Des centaines de personnes se sont rassemblées vendredi au palais de justice à Istanbul pour apporter leur soutien à une figure de l’opposition, à l’ouverture de son procès pour insulte au président turc Recep Tayyip Erdogan.

Canan Kaftancioglu, responsable pour Istanbul du parti d’opposition CHP (social-démocrate), est jugée pour cinq chefs d’accusation, dont «propagande terroriste» et insulte à Recep Tayyip Erdogan, pour une série de commentaires sur les réseaux sociaux postés entre 2012 et 2017. Elle risque jusqu’à 17 ans de prison si elle est reconnue coupable.
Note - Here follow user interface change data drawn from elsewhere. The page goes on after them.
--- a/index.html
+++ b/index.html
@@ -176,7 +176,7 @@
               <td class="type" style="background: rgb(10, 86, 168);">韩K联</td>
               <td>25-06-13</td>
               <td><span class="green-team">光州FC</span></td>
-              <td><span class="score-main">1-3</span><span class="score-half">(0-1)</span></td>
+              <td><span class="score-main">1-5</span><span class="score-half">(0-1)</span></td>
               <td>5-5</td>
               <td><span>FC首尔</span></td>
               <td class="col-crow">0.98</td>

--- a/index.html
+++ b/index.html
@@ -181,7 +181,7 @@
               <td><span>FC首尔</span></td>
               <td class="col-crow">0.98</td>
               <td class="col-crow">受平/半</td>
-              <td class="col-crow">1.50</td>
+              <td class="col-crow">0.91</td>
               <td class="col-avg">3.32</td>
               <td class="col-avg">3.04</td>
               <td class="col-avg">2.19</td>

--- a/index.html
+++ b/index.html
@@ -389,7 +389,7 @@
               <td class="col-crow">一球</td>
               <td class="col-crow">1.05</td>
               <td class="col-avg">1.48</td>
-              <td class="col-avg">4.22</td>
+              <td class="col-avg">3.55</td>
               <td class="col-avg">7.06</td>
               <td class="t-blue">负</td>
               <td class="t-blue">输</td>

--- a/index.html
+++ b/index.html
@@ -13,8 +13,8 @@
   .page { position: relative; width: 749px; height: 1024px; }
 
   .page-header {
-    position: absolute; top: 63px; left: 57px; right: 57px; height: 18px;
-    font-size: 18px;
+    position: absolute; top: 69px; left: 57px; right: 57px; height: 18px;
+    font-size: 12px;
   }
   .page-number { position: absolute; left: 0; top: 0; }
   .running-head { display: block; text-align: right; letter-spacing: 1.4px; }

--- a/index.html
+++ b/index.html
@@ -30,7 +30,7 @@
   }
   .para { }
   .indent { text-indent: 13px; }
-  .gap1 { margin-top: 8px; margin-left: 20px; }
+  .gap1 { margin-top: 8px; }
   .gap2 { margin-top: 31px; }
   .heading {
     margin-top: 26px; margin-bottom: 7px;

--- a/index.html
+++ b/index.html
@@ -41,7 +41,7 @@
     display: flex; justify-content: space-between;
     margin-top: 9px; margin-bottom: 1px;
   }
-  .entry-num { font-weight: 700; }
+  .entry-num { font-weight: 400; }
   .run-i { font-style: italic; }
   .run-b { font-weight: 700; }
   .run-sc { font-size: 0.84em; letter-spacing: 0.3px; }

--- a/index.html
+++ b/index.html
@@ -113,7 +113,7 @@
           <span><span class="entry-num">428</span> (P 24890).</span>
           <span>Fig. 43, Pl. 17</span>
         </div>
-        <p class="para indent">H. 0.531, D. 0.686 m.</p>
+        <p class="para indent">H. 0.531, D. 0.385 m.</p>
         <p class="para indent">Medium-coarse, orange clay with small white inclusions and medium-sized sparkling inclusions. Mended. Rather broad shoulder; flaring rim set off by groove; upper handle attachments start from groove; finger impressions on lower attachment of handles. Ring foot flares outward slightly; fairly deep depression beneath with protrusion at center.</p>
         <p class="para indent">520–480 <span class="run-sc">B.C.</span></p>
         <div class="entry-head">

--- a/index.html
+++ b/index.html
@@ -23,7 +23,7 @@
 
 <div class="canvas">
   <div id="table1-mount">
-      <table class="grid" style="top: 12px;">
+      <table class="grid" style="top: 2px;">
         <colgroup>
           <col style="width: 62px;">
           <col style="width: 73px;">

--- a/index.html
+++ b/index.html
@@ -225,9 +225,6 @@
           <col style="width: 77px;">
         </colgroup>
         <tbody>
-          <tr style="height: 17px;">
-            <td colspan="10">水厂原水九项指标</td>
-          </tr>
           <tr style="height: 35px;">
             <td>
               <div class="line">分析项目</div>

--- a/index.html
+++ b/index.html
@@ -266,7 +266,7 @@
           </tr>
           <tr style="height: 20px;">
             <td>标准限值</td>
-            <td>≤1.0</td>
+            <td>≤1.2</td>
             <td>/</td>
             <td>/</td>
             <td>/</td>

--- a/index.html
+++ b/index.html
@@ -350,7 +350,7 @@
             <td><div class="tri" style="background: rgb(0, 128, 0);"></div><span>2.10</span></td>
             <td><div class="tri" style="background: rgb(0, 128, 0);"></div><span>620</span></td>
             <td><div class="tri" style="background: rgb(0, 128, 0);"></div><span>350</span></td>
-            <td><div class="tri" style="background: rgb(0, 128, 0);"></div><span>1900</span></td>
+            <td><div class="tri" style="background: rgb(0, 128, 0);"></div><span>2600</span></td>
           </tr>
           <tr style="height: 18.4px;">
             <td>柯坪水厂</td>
Le tribunal a renvoyé le procès au 18 juillet au terme d’une première audience aussi brève que tendue, marquée notamment par l’exclusion de la salle d’un avocat de Canan Kaftancioglu. Avant l’ouverture du procès, des centaines de ses partisans, scandant des slogans «Contre le fascisme» et brandissant des pancartes avec l’inscription «Nous avons soif de justice», se sont rassemblés devant le tribunal, où Canan Kaftancioglu comparaît libre, selon des correspondants de l’AFP.

«Ce procès (…) est un procès politique. Nous sommes encore une fois devant le tribunal pour un procès injuste, hors la loi, et sans aucun fondement», a déclaré avant l’audience un vice-président du CHP, Muharrem Erkek. Selon l’acte d’inculpation publié en mai, Canan Kaftancioglu est accusée d’avoir «insulté» l’Etat turc et le président Erdogan, d’«incitation à la haine» et de «propagande terroriste», en l’occurrence en faveur du Parti des Travailleurs du Kurdistan (PKK).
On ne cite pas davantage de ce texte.